Fred began Fricka’s first aria again. “It’s certainly different. Curious how she does it. Such a beautiful idea, out of a part that’s always been so ungrateful. She’s a lovely thing, but she was never so beautiful as that, really. Nobody is.” He repeated the loveliest phrase. “How does she manage it, Landry? You’ve worked with her.”

Landry drew cherishingly on the last cigarette he meant to permit himself before singing. “Oh, it’s a question of a big personality—and all that goes with it. Brains, of course. Imagination, of course. But the important thing is that she was born full of color, with a rich personality. That’s a gift of the gods, like a fine nose. You have it, or you haven’t. Against it, intelligence and musicianship and habits of industry don’t count at all. Singers are a conventional race. When Thea was studying in Berlin the other girls were mortally afraid of her. She has a pretty rough hand with women, dull ones, and she could be rude, too!
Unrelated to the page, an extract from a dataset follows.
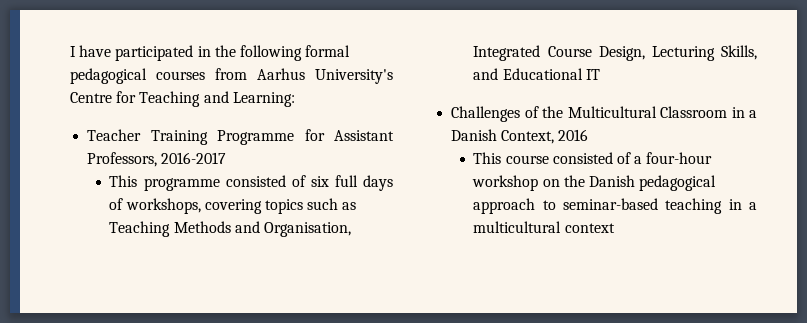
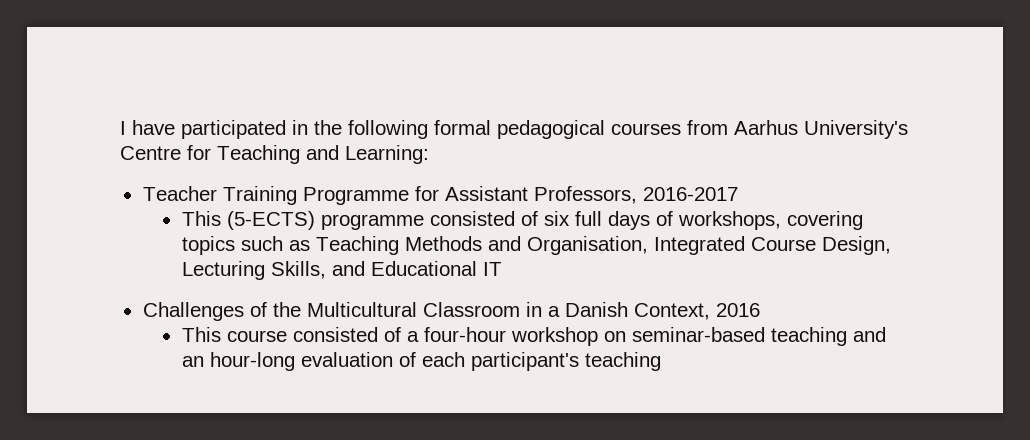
- This programme consisted of six full days of workshops, covering topics such as Teaching Methods and Organisation, Integrated Course Design, Lecturing Skills, and Educational IT
+ This (5-ECTS) programme consisted of six full days of workshops, covering topics such as Teaching Methods and Organisation, Integrated Course Design, Lecturing Skills, and Educational IT
- This course consisted of a four-hour workshop on the Danish pedagogical approach to seminar-based teaching in a multicultural context
+ This course consisted of a four-hour workshop on seminar-based teaching and an hour-long evaluation of each participant's teaching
The girls used to call her die Wölfin.”

Fred thrust his hands into his pockets and leaned back against the piano. “Of course, even a stupid woman could get effects with such machinery: such a voice and body and face. But they couldn’t possibly belong to a stupid woman, could they?”

Landry shook his head. “It’s personality; that’s as near as you can come to it. That’s what constitutes real equipment. What she does is interesting because she does it. Even the things she discards are suggestive. I regret some of them. Her conceptions are colored in so many different ways. You’ve heard her Elizabeth? Wonderful, isn’t it? She was working on that part years ago when her mother was ill. I could see her anxiety and grief getting more and more into the part. The last act is heart-breaking. It’s as homely as a country prayer meeting: might be any lonely woman getting ready to die. It’s full of the thing every plain creature finds out for himself, but that never gets written down. It’s unconscious memory, maybe; inherited memory, like folk-music. I call it personality.”

Fred laughed, and turning to the piano began coaxing the Fricka music again. “Call it anything you like, my boy. I have a name for it myself, but I shan’t tell you.” He looked over his shoulder at Landry, stretched out by the fire. “You have a great time watching her, don’t you?”

“Oh, yes!” replied Landry simply. “I’m not interested in much that goes on in New York. Now, if you’ll excuse me, I’ll have to dress.” He rose with a reluctant sigh. “Can I get you anything? Some whiskey?”

“Thank you, no. I’ll amuse myself here. I don’t often get a chance at a good piano when I’m away from home. You haven’t had this one long, have you? Action’s a bit stiff. I say,” he stopped Landry in the doorway, “has Thea ever been down here?”

Landry turned back. “Yes. She came several times when I had erysipelas. I was a nice mess, with two nurses. She brought down some inside window-boxes, planted with crocuses and things. Very cheering, only I couldn’t see them or her.”

“Didn’t she like your place?”

“She thought she did, but I fancy it was a good deal cluttered up for her taste. I could hear her pacing about like something in a cage. She pushed the piano back against the wall and the chairs into corners, and she broke my amber elephant.” Landry took a yellow object some four inches high from one of his low bookcases. “You can see where his leg is glued on,—a souvenir. Yes, he’s lemon amber, very fine.”